I am looking for some help/advice to troubleshoot a stability issue I am having with a Samsung 960 Pro SSD on Ubuntu 18.04.
Machine Specs
i7 8700K
Gigabyte Z370m-DS3H
16GB RAM
Samsung 960 Pro 512GB
Issue description
Ubuntu 18.04 64 bit server OS “hangs” with the following errors in dmesg
INFO: task jbd2/nvmeon1p2-432 blocked for more than 120 seconds (see image attached)
Check for firmware updates for the SSD. Some of the 800 series Samsung SSDs were known to not play nicely with ACPI and TRIM on GNU/Linux. That was mostly fixed with firmware updates by Samsung. I don’t know if the 900 series has/had the same issue.
How would one check and update the firmware on a drive in Linux?
Edit: I was guessing you could view and update firmware revisions through hdparm, and found the following after a brief search. Does it look about right?
It was specifically for Seagate HDD’s, but I’m presuming it could be adapted?
I am doing some stability tests at the moment with Ubuntu 18.04 server on a VM (Windows host). So, don’t have the problem environment to capture the partition table at the moment.
Await my findings from the VM experiment…
coming from the aur world, im not sold on using ubuntu server. I have been trying to use it for about a month. documentation is lacking. I would also check the #ubuntu irc to solve your answer.
I had this exact issue with a drive that had not been trimming correctly. Doing a secure erase (the drive got EXTREMELY hot) and letting it sit overnight, everything was just peachy.
I think the situation was that at some point I had used something on it that wasnt trimming properly. And now I was, but the current software assumes that the previous software already issued a trim command and that any trim now for something not explicitly written, then deleted, needs a trim.
In other words only the parts of the drive you have erased have been trimmed, not all the space from all of the past history of the device. So the OS may be assuming the “already empty” space when it started was in a proper ready-for-writing trimemd state.
Remember, samsungs are the firmwares that are ntfs/fat32 aware to try to mitigate some of this when the internal drive’s trim table gets out of sync with the os for whatever reason.
You can try issuing a command to trim ALL deleted space and see if that helps, otherwise use mfg utility to reformat and condition the drive.
I also experienced something similar, but not to this extent, on a surface pro device which was ultimately returned to MS due to defective ssd. Samsung nvme in that case.
Wendell’s answer made the most sense. It best matches my observations. But I haven’t solved my problem yet. @wendell what tool did you use to secure erase the drive? and what is the reason to leave the device overnight?

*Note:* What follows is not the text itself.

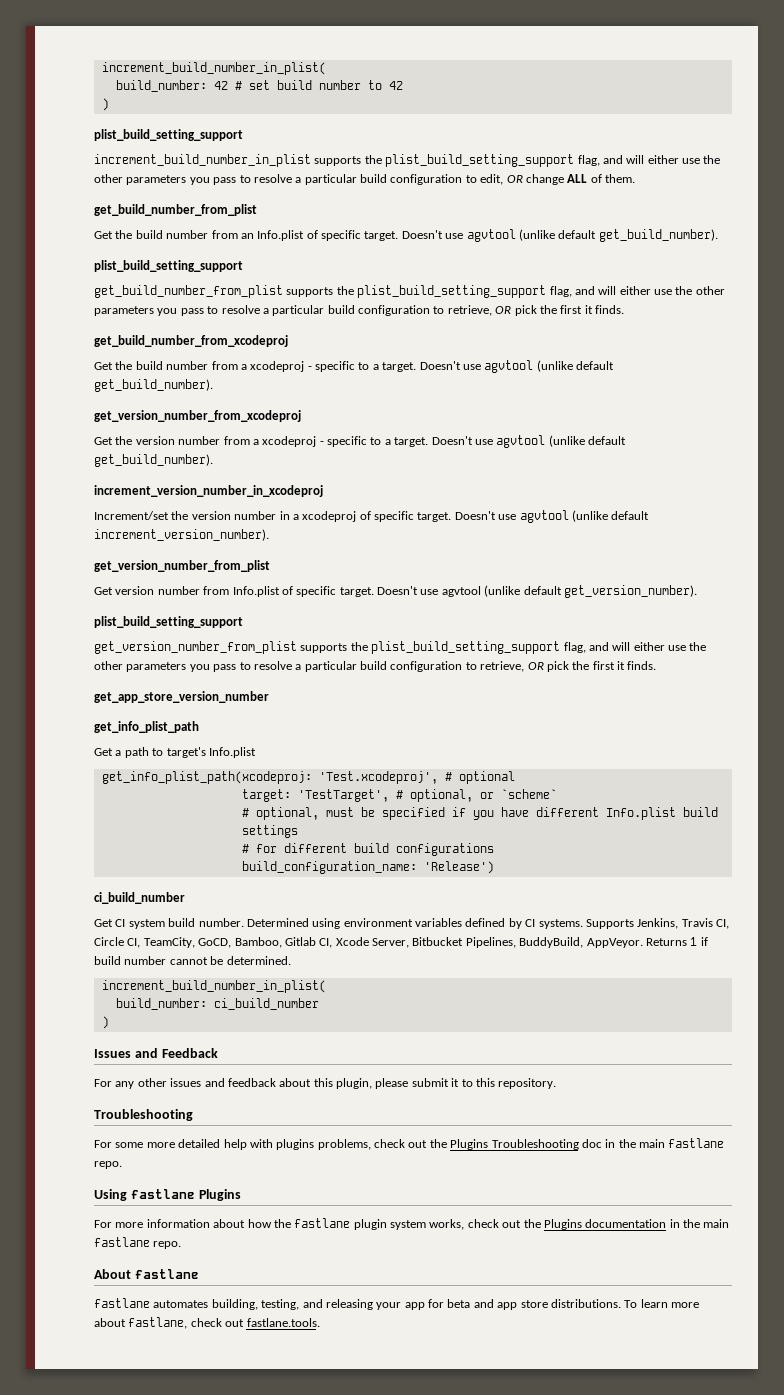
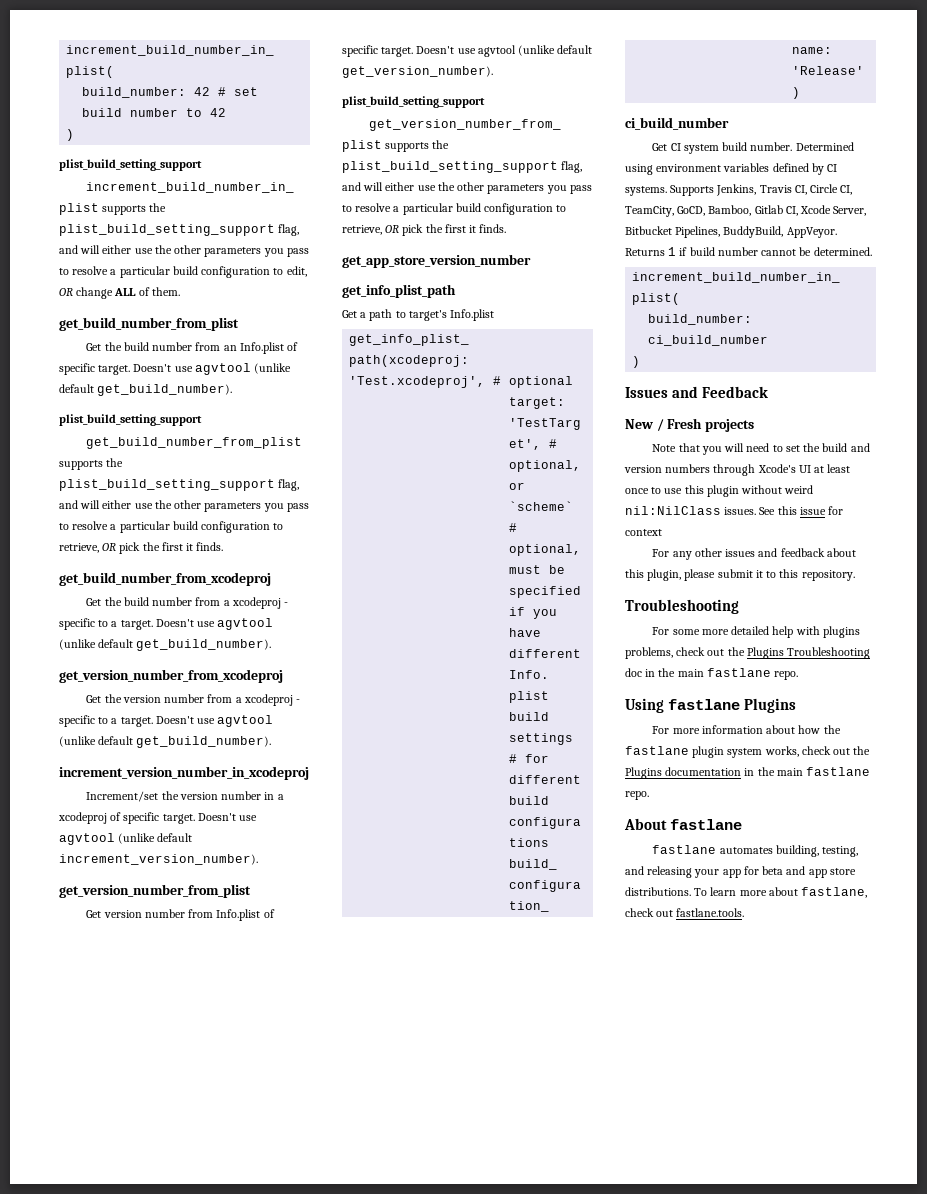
(218, 1053) none -> [625,418,754,432] [652,443,870,455] [624,464,851,476] [625,485,814,497] [625,506,844,515] [625,529,662,536] // New / Fresh projects // Note that you will need to set the build and version numbers through Xcode's UI at least once to use this plugin without weird nil:NilClass issues. See this issue for context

I tried secure erasing with Samsung’s Magician software and using parted magic (and also Diskpark clean all). That made no difference to the stability. But I didn’t leave the machine idling overnight.
Few other updates/clues:
Windows continues to be stable; I can run Ubuntu inside a VM on Windows without any issues
I used my 960 Pro SSD on a friend’s Ryzen 1700/X370 system and Ubuntu was stable. So it has something to do with my MB/SSD combo.
I reached out to Gigabyte support and they advised to enable CSM and set the storage boot option control to Legacy. Gigabyte support sent screen shots of them installing Ubuntu on a samsung NVMe drive (960 EVO 1TB) without any issues. However it didn’t make any difference to me.
Antergos was unstable as ubuntu; didn’t try Vanila Arch yet
Did you take a look at the Arch Wiki link that Zerophase provided. If you have not then I would recommend it. Your installation may have tried to be smart, or conservative on some options that could be causing issues. Like the scheduler and what not. If you do not see anything in dmesg or jounalctl then you either have some defective hardware or you are missing some important configuration somewhere.
To iron out issues with NVME on the RVE, with a SATAIII drive also installed, I had to enable “all drives” in the boot options. Previously, I just had “boot drives” only. But, that had only caused issues with machine check exceptions when booting into Windows. Might have caused problems with Linux too, but I didn’t check the logs. It’s worth a shot.
I would also go ahead and disable power saving features in the kernel, just to rule that out. And make sure discards aren’t being issued.
Which tests are you running in UnixBench? I could always check if I get errors too under the stock and ck kernel. Using “none” for the disk scheduler.
@Zerophase and @Mastic_Warrior: thanks for the advise.
it’s been a couple of frustrating days playing around with Arc. The problem still exists and here are a few updates:
I can get the Arch based system to either get stuck or get a kernel panic related to timeouts/watchdogs as soon as I do something that is disk I/O intensive. Like building a package or enable a swap file deamon
Disabling Autonomous Power State Transition didn’t make a difference
So, secure erase and possible firmware update? I see the same (failed to unmount /old_root and hang).
There was a brickage with the late 2017 firmware, but I see whispers that this has been fixed as of Jan 2018. Anyone know otherwise or have reason for caution against firmware update? (caution given the very bad result of the Q4 2017 update).